Mark Burrows, Carbondale, Colorado
I keep my friendships vibrant by maintaining open communication. I tell my friends when I'm happy, when things aren't going well, when they want to hear things they don't want to hear. I share my celebrations, my wins, and my losses. My friends know my spirit, my soul, my fears, and the areas I can grow in. We enjoy creating space for each other with daily text chats, impromptu happy hours, and planned trips. We eat together, get healthy, feel down, bounce back, disagree, shop, and love on each other as often as we can. And our families share in our friendship too.

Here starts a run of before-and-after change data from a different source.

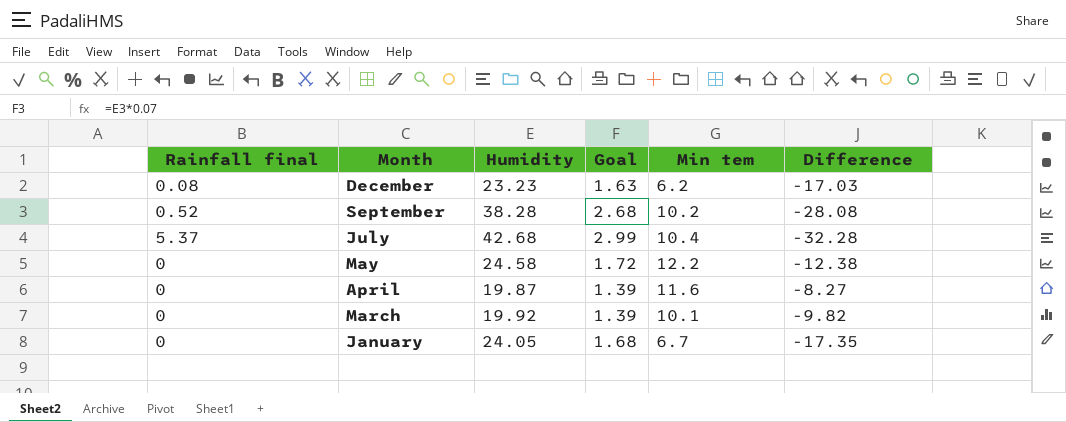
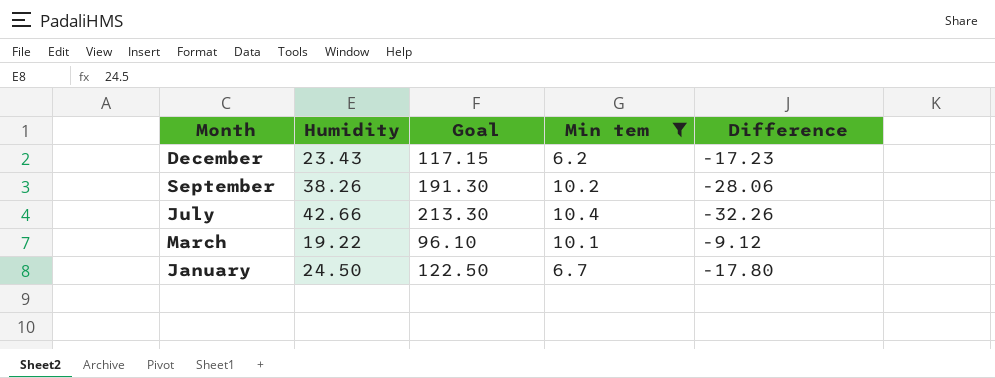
filter: none -> Min tem <= 10.4
column Rainfall final | position: 1 -> none
column Goal | formula: [Humidity] * 0.07 -> [Humidity] * 5
December | Humidity: 23.23 -> 23.43
December | Difference: -17.03 -> -17.23
September | Humidity: 38.28 -> 38.26
September | Difference: -28.08 -> -28.06
July | Humidity: 42.68 -> 42.66
July | Difference: -32.28 -> -32.26
March | Humidity: 19.92 -> 19.22
March | Difference: -9.82 -> -9.12
January | Humidity: 24.05 -> 24.50
January | Difference: -17.35 -> -17.80

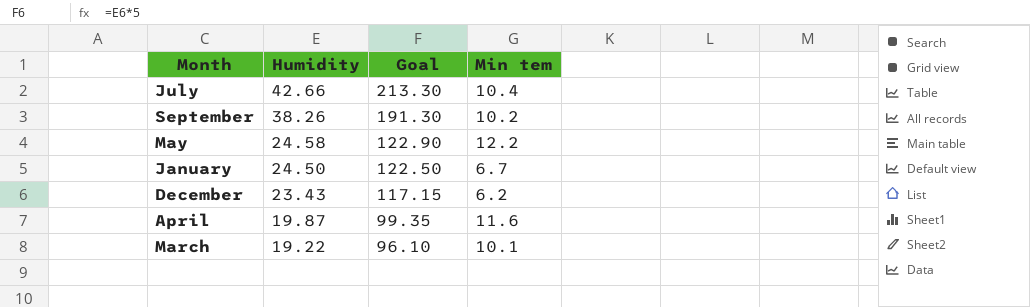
filter: Min tem <= 10.4 -> none
row order: Month descending -> Humidity descending
column Difference | formula: [Min tem] - [Humidity] -> none

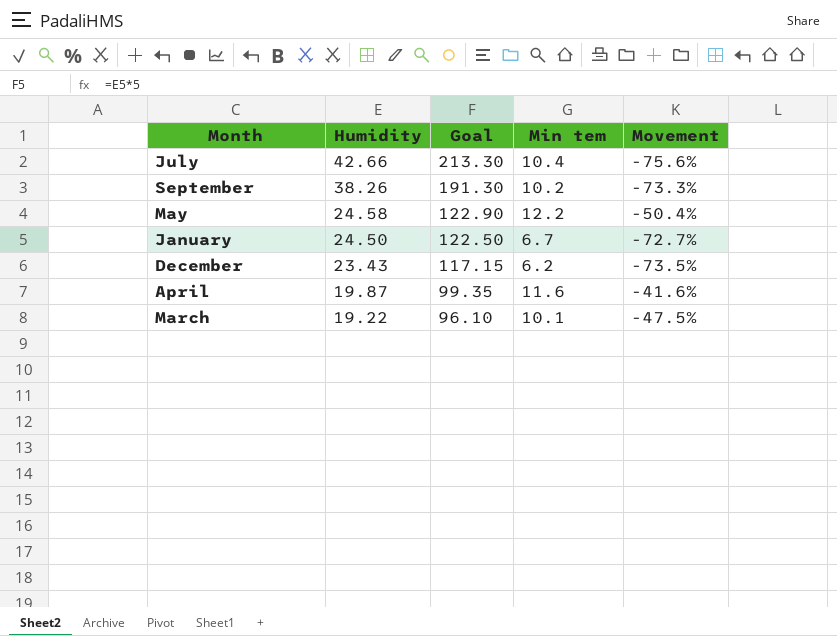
column Movement | formula: none -> ([Min tem] - [Humidity]) / [Humidity]

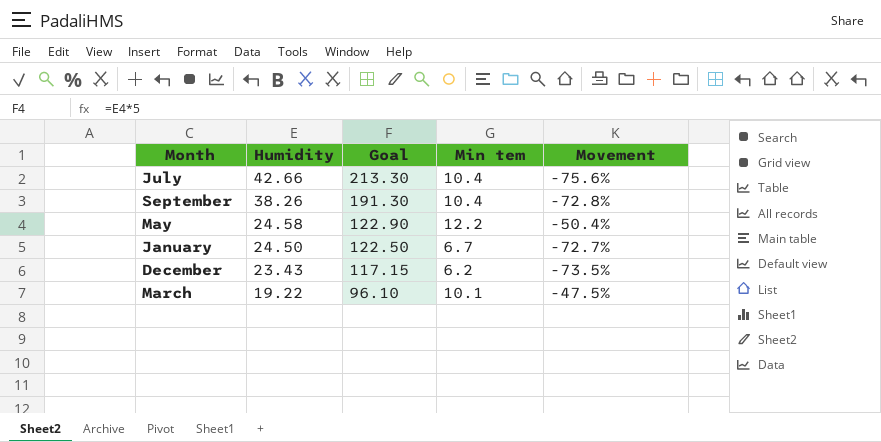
row April: 19.87 | 99.35 | 11.6 | -41.6% -> none
September | Min tem: 10.2 -> 10.4
September | Movement: -73.3% -> -72.8%

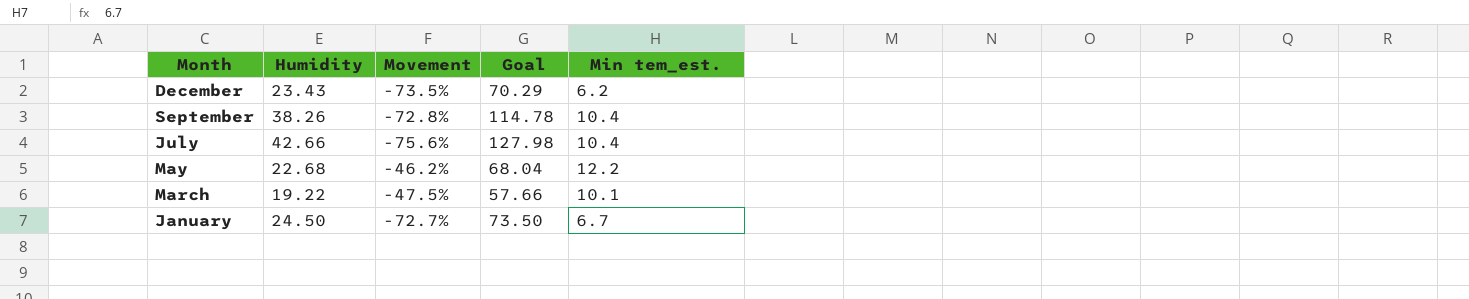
row order: Humidity descending -> Month descending
column Movement | position: 5 -> 3
column Goal | formula: [Humidity] * 5 -> [Humidity] * 3
column name: Min tem -> Min tem_est.
May | Humidity: 24.58 -> 22.68
May | Movement: -50.4% -> -46.2%

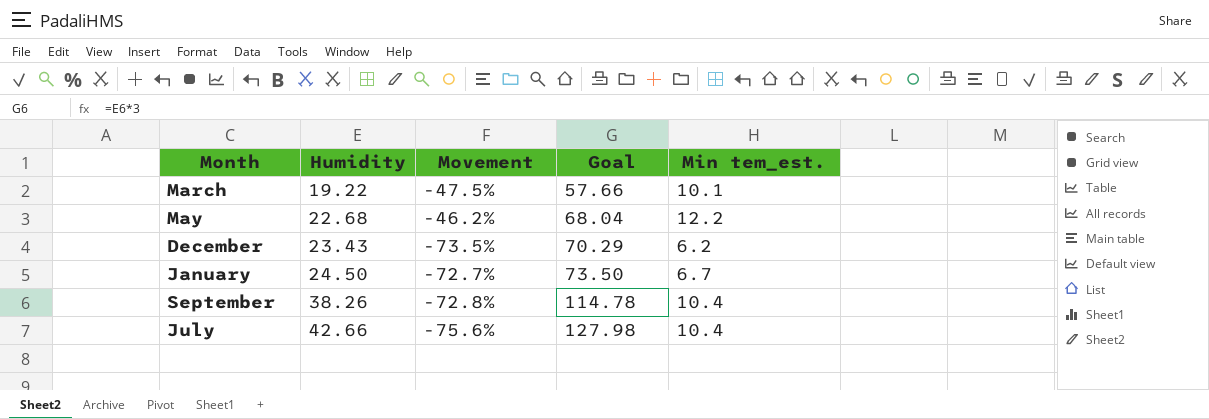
row order: Month descending -> Humidity ascending

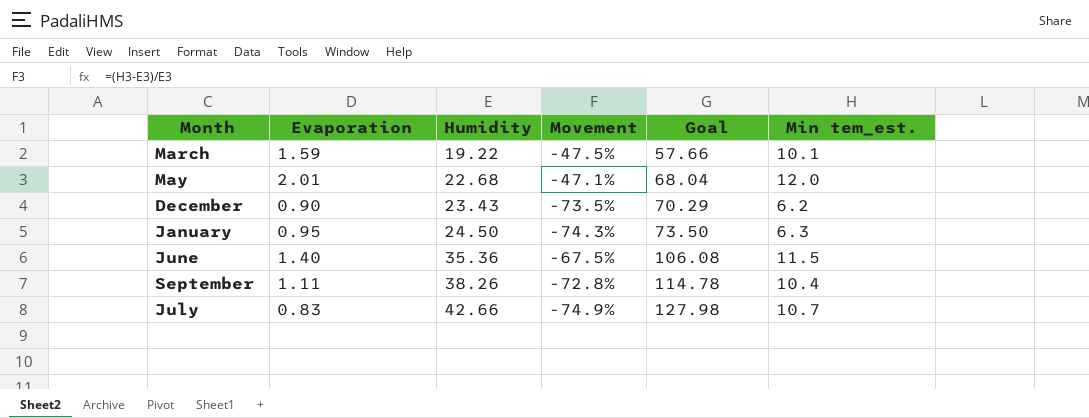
column Evaporation | position: none -> 2
May | Movement: -46.2% -> -47.1%
May | Min tem_est.: 12.2 -> 12.0
January | Movement: -72.7% -> -74.3%
January | Min tem_est.: 6.7 -> 6.3
row June: none -> 1.40 | 35.36 | -67.5% | 106.08 | 11.5
July | Movement: -75.6% -> -74.9%
July | Min tem_est.: 10.4 -> 10.7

Charmaine Turner, Baltimore
I don't shy away from telling my friends, both men and women, that I love them — I have done so since at least my teenage years — and it has never interfered with any of my other relationships or my 47 years of happy marriage.
Betsy Rosen, Ross, California
I have a message I learned to send from another good friend: it's simply the “Friend Check.” It does two things: it reminds the person that I'm a Friend with a capital F and that I'm asking about their status. We respond as best we can then and there and set up a call or visit if necessary. It works.
Lee Ann Swanson Peete, St. Paul, Minnesota
My friends and I call and meet regularly and try new activities, like making our own lipstick and perfume and traveling to places neither of us have been before. I also support the activities my friends are involved in, like attending art events and fundraisers. I remember important dates, like birthdays, anniversaries, and important medical appointments, and check in with them accordingly. I also let my friends know how much I enjoy spending time with them and thank them for supporting me when I was going through a difficult time. If I feel like there is a distance between us, I ask them if they feel the same and if they have done something that made them uncomfortable.
I treat friendships as living things that require ongoing nourishment, appreciation, and attention.